Print the data below exactly, but only the lines from the one containing "[89,36,390,59] [88,79,493,103] [88,105,260,121]" down to the one containing "[375,481,390,496] 4, ->", inclusive.

Material provided:
◇ ◇ ◇ ◇ ◇

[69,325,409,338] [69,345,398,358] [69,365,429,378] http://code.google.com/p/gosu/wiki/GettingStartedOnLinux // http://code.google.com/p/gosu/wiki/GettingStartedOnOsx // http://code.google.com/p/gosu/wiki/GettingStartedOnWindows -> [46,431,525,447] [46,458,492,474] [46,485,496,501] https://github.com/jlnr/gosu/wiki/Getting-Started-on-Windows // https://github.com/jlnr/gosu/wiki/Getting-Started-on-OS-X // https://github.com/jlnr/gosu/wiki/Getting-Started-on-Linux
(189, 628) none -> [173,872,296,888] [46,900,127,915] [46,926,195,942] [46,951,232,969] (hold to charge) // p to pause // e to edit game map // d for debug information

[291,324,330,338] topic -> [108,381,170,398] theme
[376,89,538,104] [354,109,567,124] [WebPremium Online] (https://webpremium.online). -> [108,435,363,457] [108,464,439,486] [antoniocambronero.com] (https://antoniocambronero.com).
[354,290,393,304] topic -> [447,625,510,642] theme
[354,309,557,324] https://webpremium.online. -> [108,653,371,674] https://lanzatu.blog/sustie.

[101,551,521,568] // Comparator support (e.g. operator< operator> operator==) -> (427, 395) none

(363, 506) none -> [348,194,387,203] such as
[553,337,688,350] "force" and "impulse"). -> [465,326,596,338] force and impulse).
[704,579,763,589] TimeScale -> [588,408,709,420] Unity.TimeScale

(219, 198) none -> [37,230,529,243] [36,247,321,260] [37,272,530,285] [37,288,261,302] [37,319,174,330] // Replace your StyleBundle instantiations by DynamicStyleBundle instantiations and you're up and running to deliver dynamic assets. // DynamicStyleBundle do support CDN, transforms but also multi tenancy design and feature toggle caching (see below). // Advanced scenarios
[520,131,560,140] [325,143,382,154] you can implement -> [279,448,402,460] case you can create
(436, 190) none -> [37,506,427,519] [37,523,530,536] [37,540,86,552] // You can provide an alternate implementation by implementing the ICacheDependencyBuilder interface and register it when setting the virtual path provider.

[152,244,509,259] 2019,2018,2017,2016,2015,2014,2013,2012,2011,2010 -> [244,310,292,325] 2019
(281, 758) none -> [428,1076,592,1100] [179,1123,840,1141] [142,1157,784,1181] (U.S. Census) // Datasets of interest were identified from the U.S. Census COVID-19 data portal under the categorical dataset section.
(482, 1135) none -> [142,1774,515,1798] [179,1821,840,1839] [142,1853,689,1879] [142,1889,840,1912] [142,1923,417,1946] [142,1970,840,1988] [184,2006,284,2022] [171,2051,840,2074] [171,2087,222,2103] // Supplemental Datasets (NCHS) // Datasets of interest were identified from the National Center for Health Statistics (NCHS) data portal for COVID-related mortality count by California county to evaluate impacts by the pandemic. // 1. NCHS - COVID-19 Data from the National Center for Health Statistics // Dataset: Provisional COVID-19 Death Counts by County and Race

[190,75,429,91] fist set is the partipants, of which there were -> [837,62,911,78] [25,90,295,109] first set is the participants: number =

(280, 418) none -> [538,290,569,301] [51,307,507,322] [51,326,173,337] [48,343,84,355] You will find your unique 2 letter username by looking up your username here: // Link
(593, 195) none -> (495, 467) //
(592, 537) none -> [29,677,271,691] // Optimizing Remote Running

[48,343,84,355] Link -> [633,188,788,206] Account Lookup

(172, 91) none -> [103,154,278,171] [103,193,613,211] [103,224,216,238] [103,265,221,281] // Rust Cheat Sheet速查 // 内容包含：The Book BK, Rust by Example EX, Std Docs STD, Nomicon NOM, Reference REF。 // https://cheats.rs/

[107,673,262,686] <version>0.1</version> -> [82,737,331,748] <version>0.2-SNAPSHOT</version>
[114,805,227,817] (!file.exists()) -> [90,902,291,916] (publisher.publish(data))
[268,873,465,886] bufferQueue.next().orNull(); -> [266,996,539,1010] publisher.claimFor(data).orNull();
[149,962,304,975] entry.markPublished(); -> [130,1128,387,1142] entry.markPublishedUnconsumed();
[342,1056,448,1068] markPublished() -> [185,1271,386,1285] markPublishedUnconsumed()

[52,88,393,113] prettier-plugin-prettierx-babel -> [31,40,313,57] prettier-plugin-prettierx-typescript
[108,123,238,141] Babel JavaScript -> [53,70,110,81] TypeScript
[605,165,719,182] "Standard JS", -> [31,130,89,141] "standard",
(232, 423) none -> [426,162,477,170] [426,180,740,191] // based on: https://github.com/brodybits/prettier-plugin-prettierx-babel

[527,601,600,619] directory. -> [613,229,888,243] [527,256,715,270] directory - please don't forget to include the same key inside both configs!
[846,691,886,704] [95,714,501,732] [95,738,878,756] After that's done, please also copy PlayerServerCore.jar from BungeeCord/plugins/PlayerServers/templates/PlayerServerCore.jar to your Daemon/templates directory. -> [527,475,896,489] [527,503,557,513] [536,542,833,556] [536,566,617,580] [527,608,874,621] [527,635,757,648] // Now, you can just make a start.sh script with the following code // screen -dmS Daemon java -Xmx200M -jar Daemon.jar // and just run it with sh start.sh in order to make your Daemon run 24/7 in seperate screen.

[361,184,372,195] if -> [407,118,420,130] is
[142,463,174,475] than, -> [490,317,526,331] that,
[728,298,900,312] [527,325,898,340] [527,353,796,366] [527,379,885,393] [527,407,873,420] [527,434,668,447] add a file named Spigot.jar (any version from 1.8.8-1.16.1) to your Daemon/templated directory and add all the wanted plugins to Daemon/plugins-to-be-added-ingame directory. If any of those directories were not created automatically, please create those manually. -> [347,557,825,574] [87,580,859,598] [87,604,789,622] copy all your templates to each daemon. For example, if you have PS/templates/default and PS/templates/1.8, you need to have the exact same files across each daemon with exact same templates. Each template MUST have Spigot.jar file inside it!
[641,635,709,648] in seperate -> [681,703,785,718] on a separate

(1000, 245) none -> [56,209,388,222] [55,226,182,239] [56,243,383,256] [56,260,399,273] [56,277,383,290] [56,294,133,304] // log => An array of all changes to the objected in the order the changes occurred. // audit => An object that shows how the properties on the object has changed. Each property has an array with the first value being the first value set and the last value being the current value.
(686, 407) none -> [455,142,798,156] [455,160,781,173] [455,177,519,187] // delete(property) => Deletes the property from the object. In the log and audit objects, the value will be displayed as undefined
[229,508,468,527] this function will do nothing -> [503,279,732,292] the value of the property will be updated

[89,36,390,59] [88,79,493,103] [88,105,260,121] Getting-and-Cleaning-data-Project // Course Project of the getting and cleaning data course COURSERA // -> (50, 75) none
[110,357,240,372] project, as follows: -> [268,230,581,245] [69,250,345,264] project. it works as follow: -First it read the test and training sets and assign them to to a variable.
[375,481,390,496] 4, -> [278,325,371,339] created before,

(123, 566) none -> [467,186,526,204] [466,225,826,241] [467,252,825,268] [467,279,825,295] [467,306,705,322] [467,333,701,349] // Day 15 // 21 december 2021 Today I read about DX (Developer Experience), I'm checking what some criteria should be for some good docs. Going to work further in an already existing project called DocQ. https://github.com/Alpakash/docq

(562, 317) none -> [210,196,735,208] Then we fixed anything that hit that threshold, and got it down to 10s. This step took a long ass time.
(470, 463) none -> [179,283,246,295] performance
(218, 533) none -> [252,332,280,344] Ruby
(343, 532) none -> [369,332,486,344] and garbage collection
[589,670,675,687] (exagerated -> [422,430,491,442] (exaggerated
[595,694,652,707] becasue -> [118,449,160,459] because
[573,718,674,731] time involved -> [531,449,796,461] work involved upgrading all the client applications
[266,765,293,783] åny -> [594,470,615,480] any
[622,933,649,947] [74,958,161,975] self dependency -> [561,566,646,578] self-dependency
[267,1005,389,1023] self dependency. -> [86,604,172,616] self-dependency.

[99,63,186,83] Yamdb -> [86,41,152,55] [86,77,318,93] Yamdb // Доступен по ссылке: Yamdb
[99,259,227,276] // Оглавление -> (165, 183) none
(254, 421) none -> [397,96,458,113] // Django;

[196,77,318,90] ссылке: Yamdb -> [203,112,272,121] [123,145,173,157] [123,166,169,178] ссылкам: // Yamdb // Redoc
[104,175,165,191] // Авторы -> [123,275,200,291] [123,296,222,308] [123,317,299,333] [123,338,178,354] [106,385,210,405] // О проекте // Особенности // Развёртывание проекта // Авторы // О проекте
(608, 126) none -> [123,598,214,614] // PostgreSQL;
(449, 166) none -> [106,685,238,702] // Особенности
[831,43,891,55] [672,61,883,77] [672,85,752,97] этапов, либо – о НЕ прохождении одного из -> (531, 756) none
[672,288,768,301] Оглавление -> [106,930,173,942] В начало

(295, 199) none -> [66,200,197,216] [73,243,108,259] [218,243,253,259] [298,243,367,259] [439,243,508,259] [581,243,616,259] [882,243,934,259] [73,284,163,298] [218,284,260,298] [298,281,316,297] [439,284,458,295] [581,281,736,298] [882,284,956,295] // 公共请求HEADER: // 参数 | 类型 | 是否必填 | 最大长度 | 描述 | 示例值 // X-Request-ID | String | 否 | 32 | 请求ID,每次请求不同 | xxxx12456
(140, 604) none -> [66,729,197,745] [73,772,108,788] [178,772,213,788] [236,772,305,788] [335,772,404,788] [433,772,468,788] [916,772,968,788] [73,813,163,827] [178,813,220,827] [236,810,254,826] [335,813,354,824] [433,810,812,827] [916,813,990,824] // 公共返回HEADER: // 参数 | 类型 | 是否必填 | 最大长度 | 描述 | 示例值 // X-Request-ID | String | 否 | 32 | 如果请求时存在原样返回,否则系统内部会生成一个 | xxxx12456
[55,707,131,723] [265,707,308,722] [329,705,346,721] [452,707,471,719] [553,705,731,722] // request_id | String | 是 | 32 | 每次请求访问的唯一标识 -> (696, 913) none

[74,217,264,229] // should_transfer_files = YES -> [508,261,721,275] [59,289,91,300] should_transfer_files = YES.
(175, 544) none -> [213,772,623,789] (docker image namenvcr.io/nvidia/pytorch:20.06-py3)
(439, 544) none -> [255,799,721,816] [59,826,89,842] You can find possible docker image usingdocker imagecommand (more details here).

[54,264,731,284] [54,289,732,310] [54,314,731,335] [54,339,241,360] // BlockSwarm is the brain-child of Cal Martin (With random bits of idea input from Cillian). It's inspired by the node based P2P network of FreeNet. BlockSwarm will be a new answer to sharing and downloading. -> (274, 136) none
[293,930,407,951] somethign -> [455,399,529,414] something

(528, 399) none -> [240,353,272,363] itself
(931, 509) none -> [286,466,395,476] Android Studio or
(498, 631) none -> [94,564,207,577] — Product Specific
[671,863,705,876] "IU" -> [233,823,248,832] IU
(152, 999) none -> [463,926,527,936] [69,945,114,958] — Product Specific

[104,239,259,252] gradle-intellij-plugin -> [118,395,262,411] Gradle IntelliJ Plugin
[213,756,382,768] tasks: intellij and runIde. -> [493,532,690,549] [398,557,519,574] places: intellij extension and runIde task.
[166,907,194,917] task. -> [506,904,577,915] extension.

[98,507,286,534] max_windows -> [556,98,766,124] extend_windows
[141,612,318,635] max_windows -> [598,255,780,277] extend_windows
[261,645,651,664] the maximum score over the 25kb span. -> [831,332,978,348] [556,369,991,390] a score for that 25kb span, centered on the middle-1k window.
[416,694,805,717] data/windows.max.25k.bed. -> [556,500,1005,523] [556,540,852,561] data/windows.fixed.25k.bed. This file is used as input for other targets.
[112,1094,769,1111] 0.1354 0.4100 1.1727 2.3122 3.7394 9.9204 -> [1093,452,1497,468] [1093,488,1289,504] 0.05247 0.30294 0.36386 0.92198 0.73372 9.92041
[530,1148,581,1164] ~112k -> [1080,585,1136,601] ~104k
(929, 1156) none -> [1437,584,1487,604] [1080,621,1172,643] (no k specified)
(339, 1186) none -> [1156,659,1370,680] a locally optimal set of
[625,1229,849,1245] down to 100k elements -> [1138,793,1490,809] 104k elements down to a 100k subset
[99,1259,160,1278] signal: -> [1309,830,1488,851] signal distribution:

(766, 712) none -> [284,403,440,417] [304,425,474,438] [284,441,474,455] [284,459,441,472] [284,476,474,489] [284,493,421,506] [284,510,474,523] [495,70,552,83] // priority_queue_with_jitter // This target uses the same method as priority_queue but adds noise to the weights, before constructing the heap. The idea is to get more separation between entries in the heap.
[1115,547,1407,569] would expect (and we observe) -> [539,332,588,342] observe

◇ ◇ ◇ ◇ ◇

Completed task:
[89,36,390,59] [88,79,493,103] [88,105,260,121] Getting-and-Cleaning-data-Project // Course Project of the getting and cleaning data course COURSERA // -> (50, 75) none
[110,357,240,372] project, as follows: -> [268,230,581,245] [69,250,345,264] project. it works as follow: -First it read the test and training sets and assign them to to a variable.
[375,481,390,496] 4, -> [278,325,371,339] created before,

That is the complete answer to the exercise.